Task to complete:
In the entries that follow, find the word "sensor" and report each line it is on.

Source records:
######

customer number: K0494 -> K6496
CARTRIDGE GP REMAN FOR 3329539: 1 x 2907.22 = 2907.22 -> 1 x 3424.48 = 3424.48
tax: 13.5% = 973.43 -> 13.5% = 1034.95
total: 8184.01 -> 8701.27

######

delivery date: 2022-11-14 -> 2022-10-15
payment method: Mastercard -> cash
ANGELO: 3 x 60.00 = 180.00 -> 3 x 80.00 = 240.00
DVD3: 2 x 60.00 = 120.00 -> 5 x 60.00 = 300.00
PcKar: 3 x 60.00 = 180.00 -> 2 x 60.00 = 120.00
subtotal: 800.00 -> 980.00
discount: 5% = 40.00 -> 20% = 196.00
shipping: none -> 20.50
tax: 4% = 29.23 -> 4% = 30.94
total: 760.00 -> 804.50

######

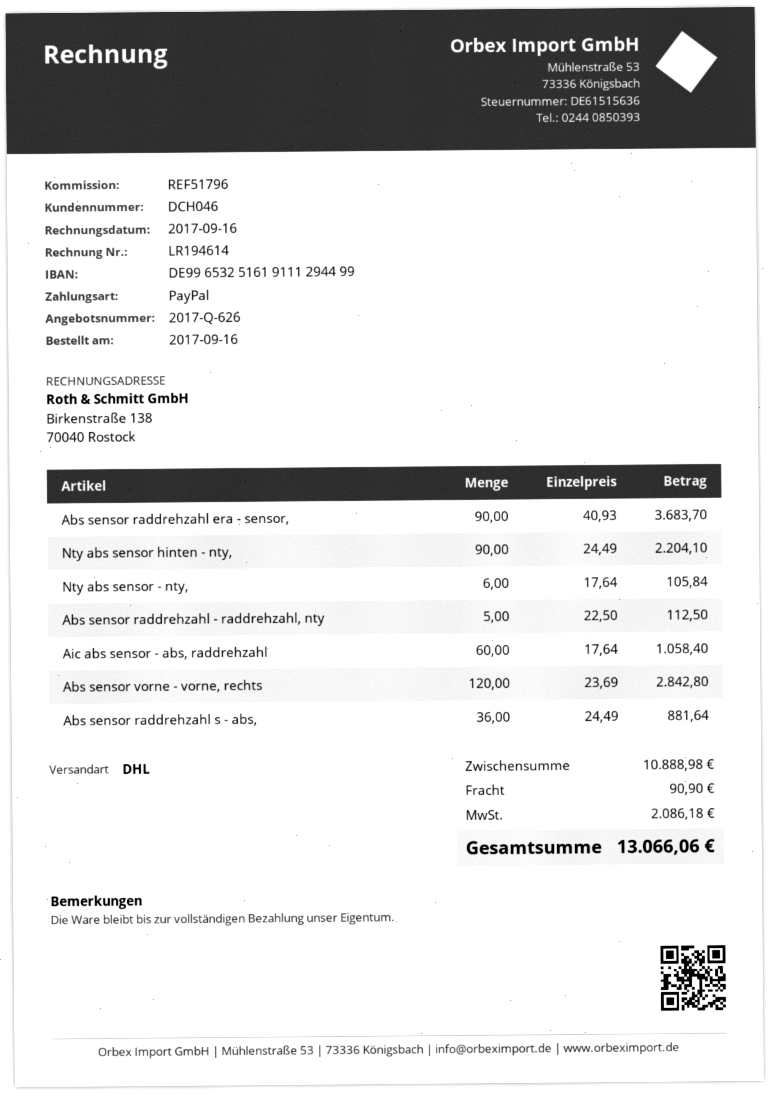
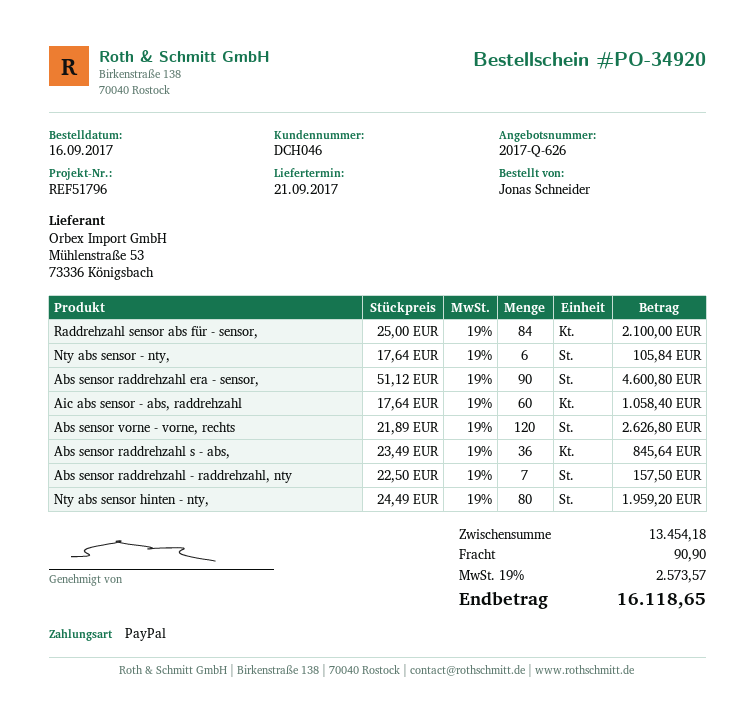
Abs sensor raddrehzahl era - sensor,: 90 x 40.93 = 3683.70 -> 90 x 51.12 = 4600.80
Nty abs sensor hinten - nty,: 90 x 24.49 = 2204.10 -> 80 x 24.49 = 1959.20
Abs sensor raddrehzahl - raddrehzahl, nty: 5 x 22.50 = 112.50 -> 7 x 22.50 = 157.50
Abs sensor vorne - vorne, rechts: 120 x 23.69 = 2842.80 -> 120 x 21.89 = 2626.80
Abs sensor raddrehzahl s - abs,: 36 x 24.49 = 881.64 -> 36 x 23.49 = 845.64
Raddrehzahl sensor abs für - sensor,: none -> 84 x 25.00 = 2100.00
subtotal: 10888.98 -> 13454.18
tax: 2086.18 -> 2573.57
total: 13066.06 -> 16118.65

######

Completed task:
Abs sensor raddrehzahl era - sensor,: 90 x 40.93 = 3683.70 -> 90 x 51.12 = 4600.80
Nty abs sensor hinten - nty,: 90 x 24.49 = 2204.10 -> 80 x 24.49 = 1959.20
Abs sensor raddrehzahl - raddrehzahl, nty: 5 x 22.50 = 112.50 -> 7 x 22.50 = 157.50
Abs sensor vorne - vorne, rechts: 120 x 23.69 = 2842.80 -> 120 x 21.89 = 2626.80
Abs sensor raddrehzahl s - abs,: 36 x 24.49 = 881.64 -> 36 x 23.49 = 845.64
Raddrehzahl sensor abs für - sensor,: none -> 84 x 25.00 = 2100.00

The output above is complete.